Saltar al contenido

India apuesta por las baterías de aluminio-aire (pero no se recargan)

julio 11, 2021

Llevamos años trabajando con una batería aluminio-aire o aluminio-oxígeno. En 2014 salió la noticia de que una batería de aluminio-aire con 1.600 km de autonomía estaba lista para debutar y en 2016 parecía cerca de entrar en el mercado. Entonces, como todos sabemos, no se supo nada más al respecto.

Con el tiempo, muchos analistas han comenzado a pensar que se encuentran ante una tecnología demasiado inmadura, o en todo caso lejos de ser puesta en el mercado. Sin embargo, aunque muchas soluciones técnicas no han pasado la fase de prototipo, también es cierto que algunas de ellas han cambiado el mundo de pilas. Basta con nombrar las celdas ai iones de litio para transmitir el concepto. Y aquí está de vuelta a las bobinas de aire de aluminio.

Mucho dinero de las grandes petroleras

Hay una empresa, Indian Oil Corporation, que está convencida de que la mejor alternativa al litio-ion está precisamente en el aluminio-aire. Especialmente en aquellas zonas geográficas donde el litio es escaso y difícil de encontrar.

El gigante petrolero indio se unió así a la startup Phinergy para estudiar las oportunidades de esta tecnología. India, de hecho, es uno de los países donde el suministro de litio es difícil y por eso tiene sentido que se busquen alternativas ahí mismo. En India, en cambio, hay una gran abundancia de aluminio, y por eso se decidió concentrar la investigación en el aluminio-aire.

Las ventajas y desventajas

Uno de los mayores puntos fuertes de las baterías de aluminio-aire es su alta densidad energética. Y es también por este motivo que la batería mencionada al principio podría presumir de una autonomía de 1.600 km si se aplica en el campo. automotor. Además, una mayor densidad de energía también significa un menor peso y dimensiones más pequeñas.

Las baterías de aluminio-aire también son más baratas y seguras que las baterías de iones de litio.

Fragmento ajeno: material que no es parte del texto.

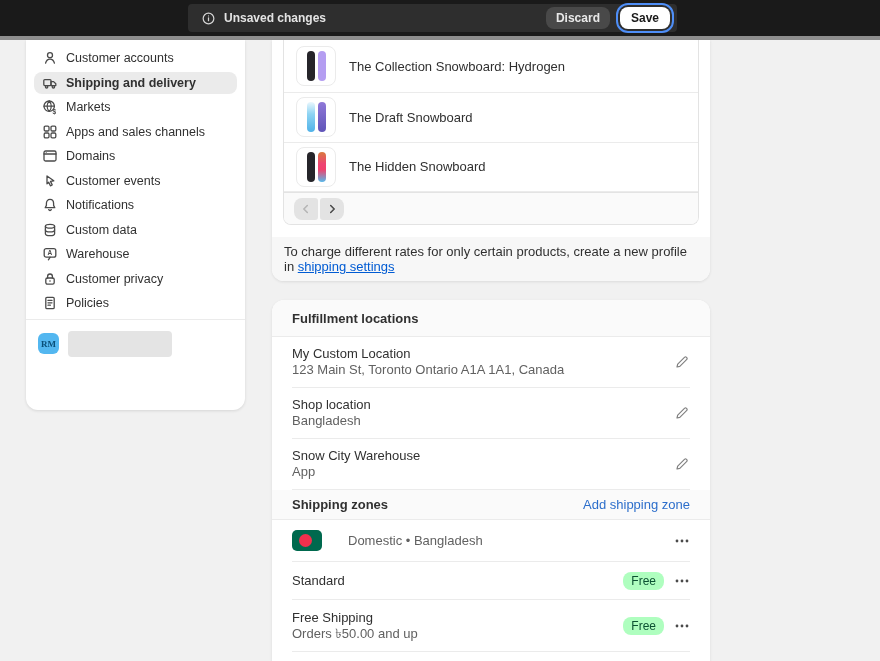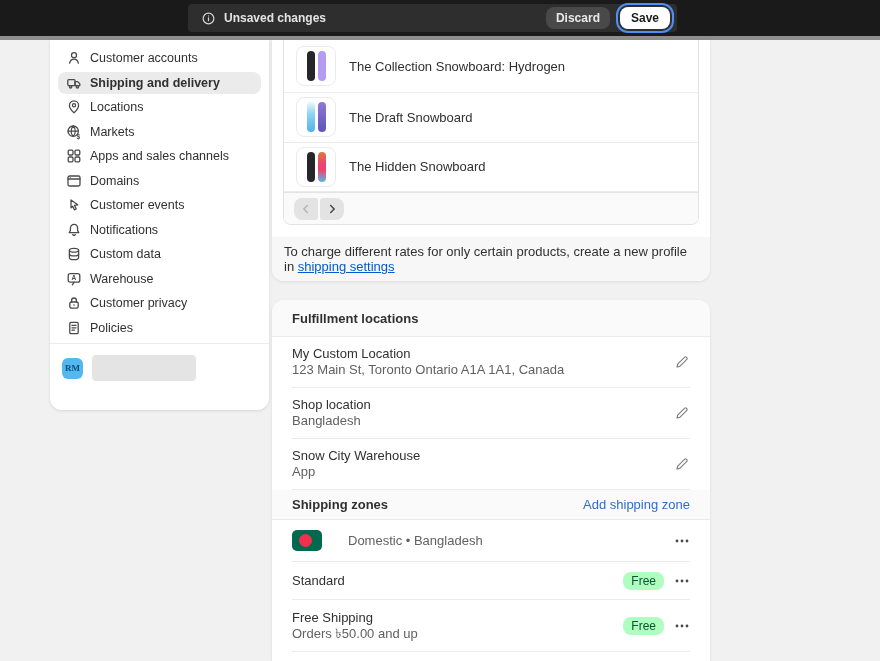"Customer accounts" .sidebar { left: 50px -> 26px }
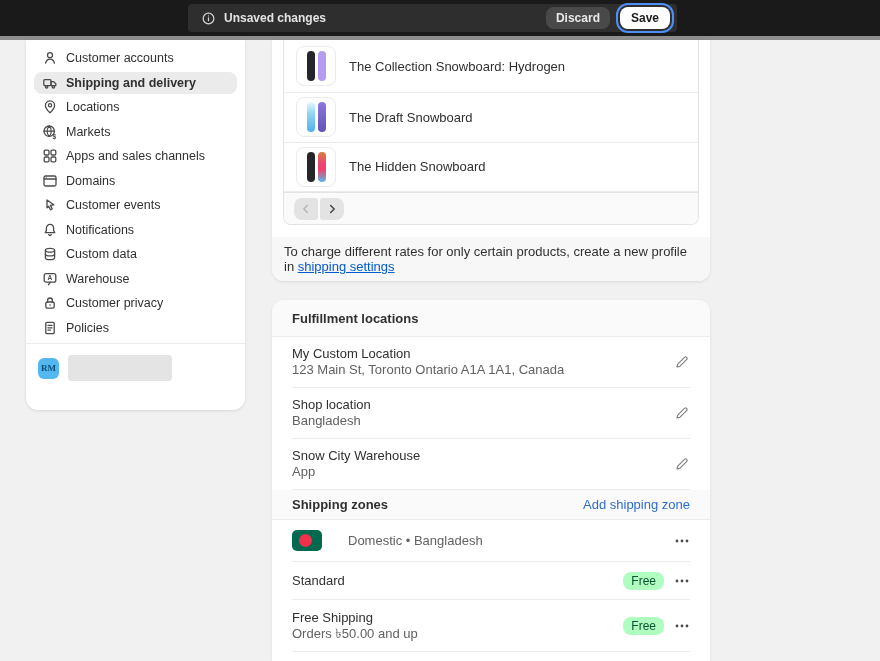"Locations" div.side-item { html: <div> <span> <svg> <path></path> <circle></circle> </svg> </span> <span>Locations</span> </div> -> none }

Entonces, ¿por qué no los usamos? Porque hasta la fecha, en esencia, no son recargables. Sí: en esta etapa se descargan y reemplazan. Un obstáculo no precisamente despreciable. Pero (quizás) infalible. Porque en el estudio hay estaciones de cambio de baterías -como aquellas en las que están trabajando NIO, Geely o en las que Renault ha vuelto a centrarse en los pequeños coches urbanos- en las que en poco tiempo será posible recibir una batería nueva y arrancar. de nuevo.

Con la previsión de que el viejo, ya exhausto, no podrá tomar otro camino que el de reciclaje. Lo cual, sin embargo, e incluso aquí podemos hablar de ventaja, es más simple y menos costoso dada la presencia de materiales más comunes.